Not a good idea with ebola.

15 Responses to Ebola deaths exceed 140 and may have spread to Italy

    • Thanks, been around the block a few times.

      Am surprised they waited this long to ask for it. Reason may have been that Dunn refused to waive speedy trial. His refusal would have tied the judge’s hands, so to speak. His lawyers may have eventually convinced him to waive, but with less than 2 weeks to go and the jury summons already mailed out, there is a possibility the judge will deny the motion as untimely.

  1. crazy1946 says:

    Mother nature always finds a method to prevent the planet from becoming over populated. At least this time it won’t be from a war… I wonder how long before it hits the USA? Or has it already and they are afraid to tell us?
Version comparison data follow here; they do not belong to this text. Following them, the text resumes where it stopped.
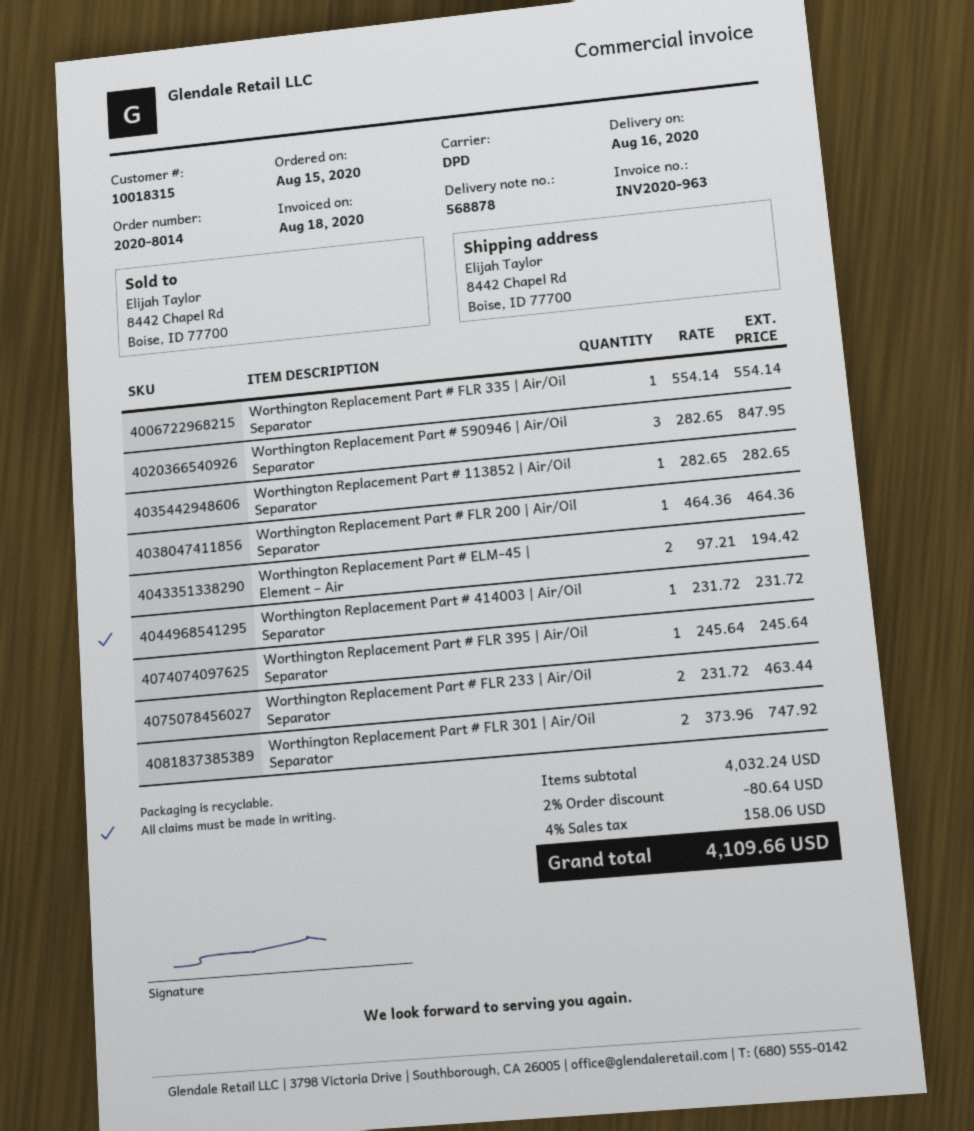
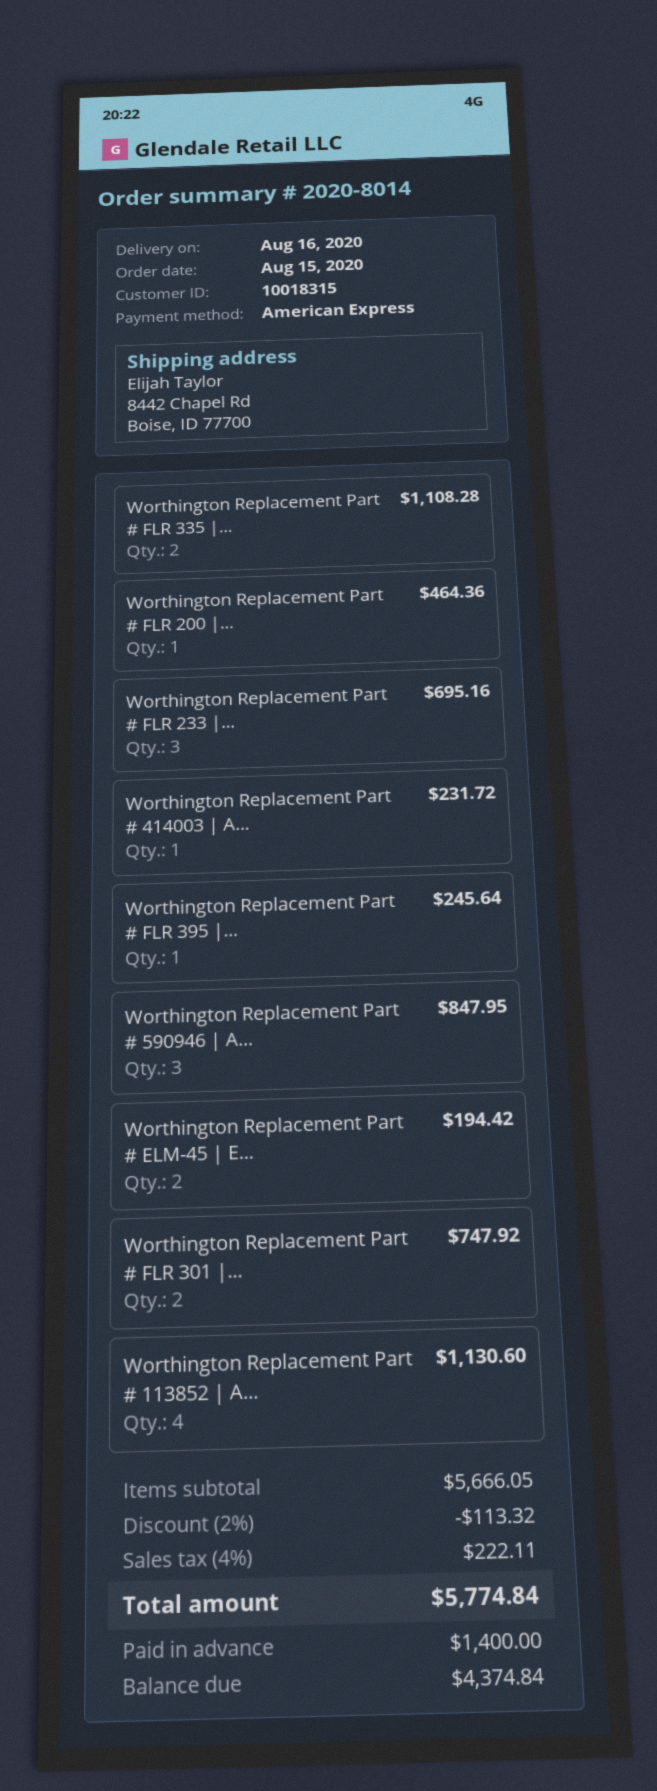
Worthington Replacement Part # FLR 335 | Air/Oil Separator: 1 for 554.14 -> 2 for 1108.28
Worthington Replacement Part # 113852 | Air/Oil Separator: 1 for 282.65 -> 4 for 1130.60
Worthington Replacement Part # FLR 233 | Air/Oil Separator: 2 for 463.44 -> 3 for 695.16
subtotal: 4032.24 -> 5666.05
discount: 2% = 80.64 -> 2% = 113.32
tax: 4% = 158.06 -> 4% = 222.11
total: 4109.66 -> 5774.84

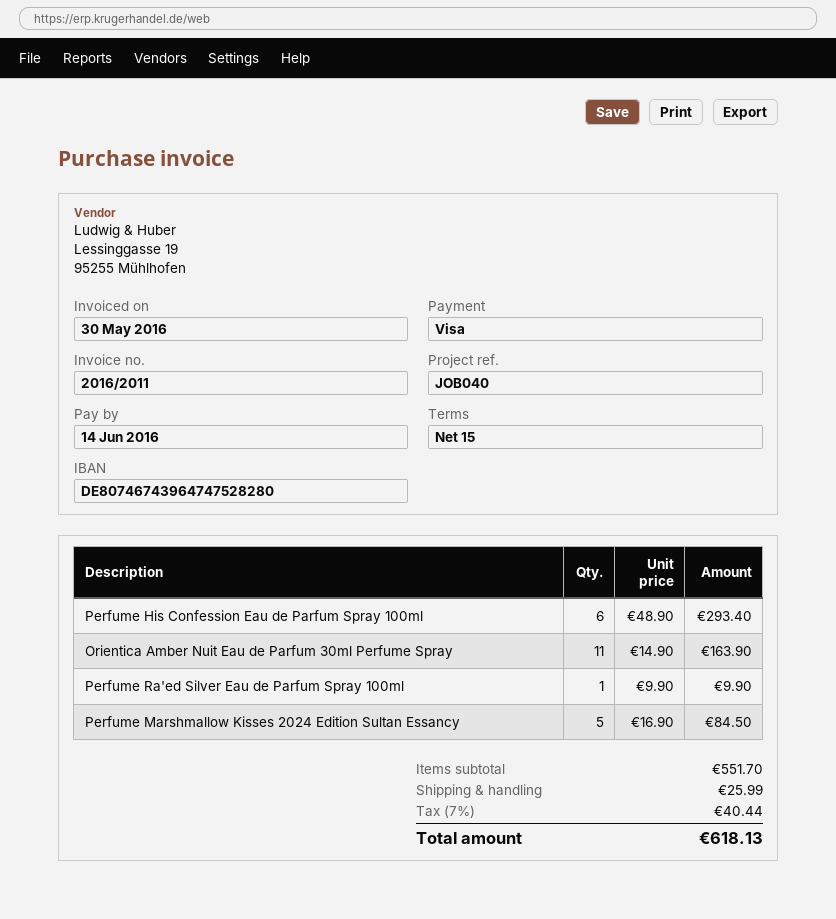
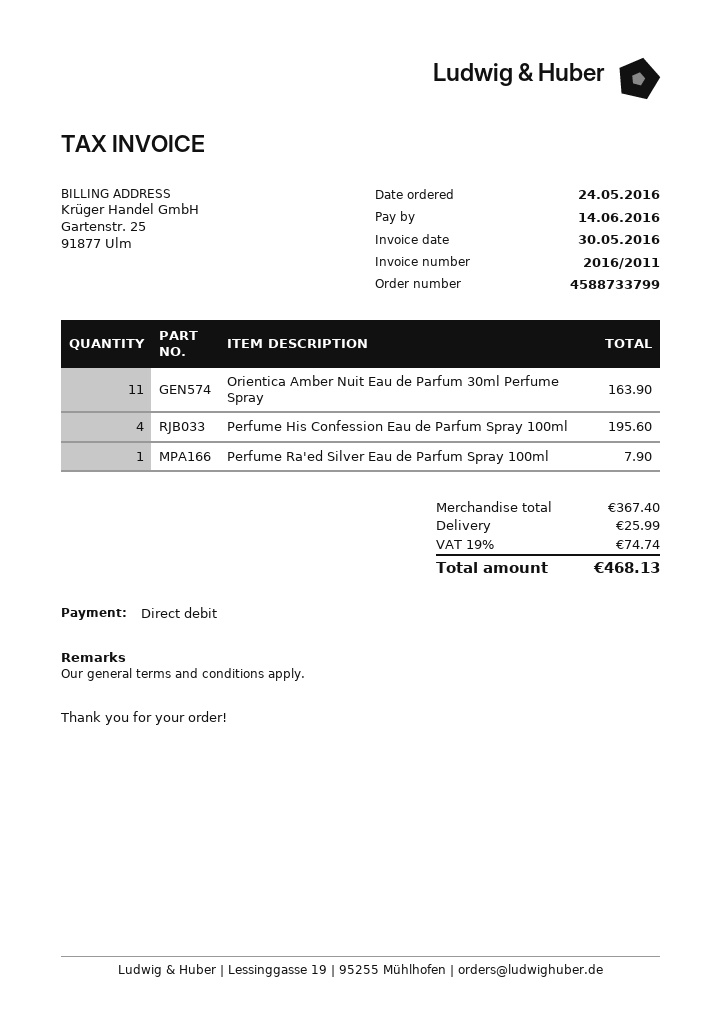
payment method: Visa -> direct debit
Perfume His Confession Eau de Parfum Spray 100ml: 6 for 293.40 -> 4 for 195.60
Perfume Ra'ed Silver Eau de Parfum Spray 100ml: 1 for 9.90 -> 1 for 7.90
Perfume Marshmallow Kisses 2024 Edition Sultan Essancy: 5 for 84.50 -> none
subtotal: 551.70 -> 367.40
tax: 7% = 40.44 -> 19% = 74.74
total: 618.13 -> 468.13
    • Not sure it has spread to Italy yet, let alone the US.

      We are awaiting confirmation.

      • crazy1946 says:

        Professor, I would not state for sure that it has reached the USA, but I question if we would be told by our government before it was too late… This is probably another CIA experiment gone awry! I guess that things that have occurred recently have caused me quite a bit of distrust in the integrity of our government…

  2. The account of Ebola in Italy is interesting, but I am hopeful that it is nothing more than a rumour – check out my latest post for my perspective!
    http://gvaop.wordpress.com/2014/04/22/ebola-time-to-panic/

    • I hope you’re right.

      The one point that you did not address in your article is that this strain of the virus has been described as more deadly and, if ever there were an incubator perfectly suited to spread this disease, it would be the seaport capitol of Guinea with a substantial population living in close quarters without clean water, sewage disposal and access to adequate medical care.

      Add in fear of the few medical workers and you have a potential catastrophe that may be impossible to contain.

      Hitting the panic button certainly won’t help, but neither will indifference which has been the US government response to disaster and disease in Haiti.

      Thanks for providing your perspective.

      • You are entirely correct to question my conclusion. For a start, it is indeed a new strain of the virus, albeit closely related to the previous Zaire strains seen in DRC (97% similarity, http://www.nejm.org/doi/full/10.1056/NEJMoa1404505#t=article). 3% is potentially a very large difference, although I am yet to read anything that conclusively shows that it is any more virulent than any previously observed strains.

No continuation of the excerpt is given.